Antes de la Semana Santa, una semana de ningún viaje, y mucho Madrid. Algún casi-atraco, alguna casi-clase, y alguna casi-noche. Así como algún casi-trabajo. Esa sensación de "casi" que se convierte en el presente, a medio camino entre los nuevos descubrimientos, y las sensaciones pasadas.
En mi Semana Santa, unos días de viaje, y mucho Al-Andalus. Con familia, opuestas de muestras de cariño. Comida andaluza, pasos dobles o de un santo, y música en una casa de músicos. Aderezado con alguna discusión de diferencias sociales. Los opuestos del todo de nuevo.
Después de mis vacaciones de Semana Santa, volver al casi-Madrid.
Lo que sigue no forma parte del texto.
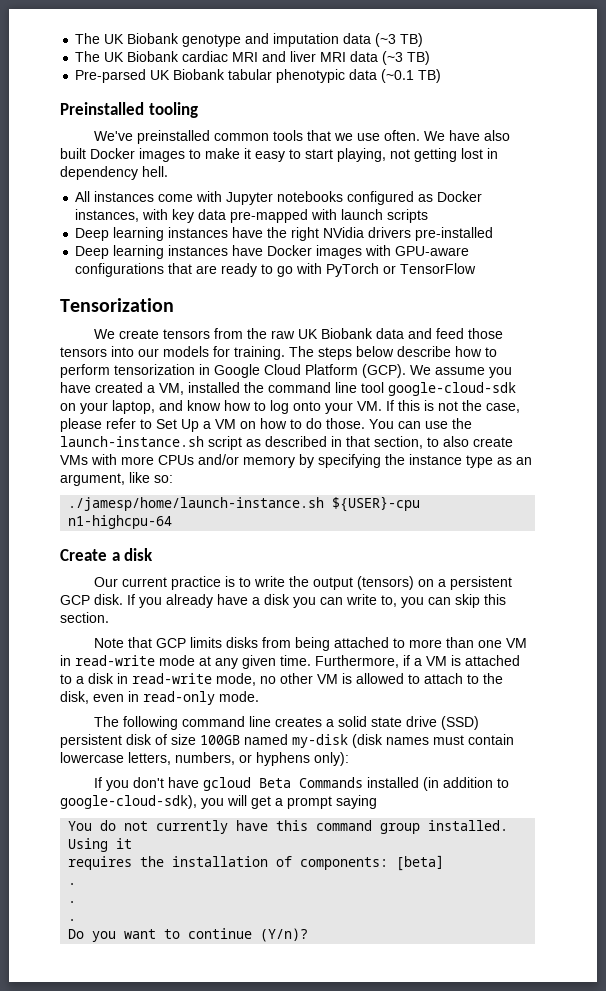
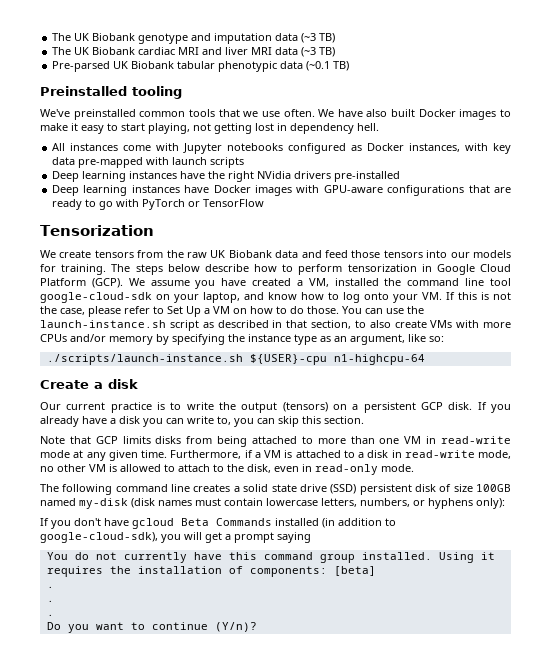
[68,497,325,511] ./jamesp/home/launch-instance.sh -> [46,354,243,365] ./scripts/launch-instance.sh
En la ciudad, pero sin el chip de estrés, necesario ya a estas alturas. Sigo en modo casi-trabajo, que espero también signifique casi-descanso, aunque no haya desconexión completa.
Y tras la casi-Semana Santa, me esperan unos días, en los que no podría parar de decir "Ayúrame, yo tengo muchos quereseres"
Y me duele el culo de estar tanto tiempo sentada (tenía que poner algo así después de un texto inspirado, y un vídeo tan coña).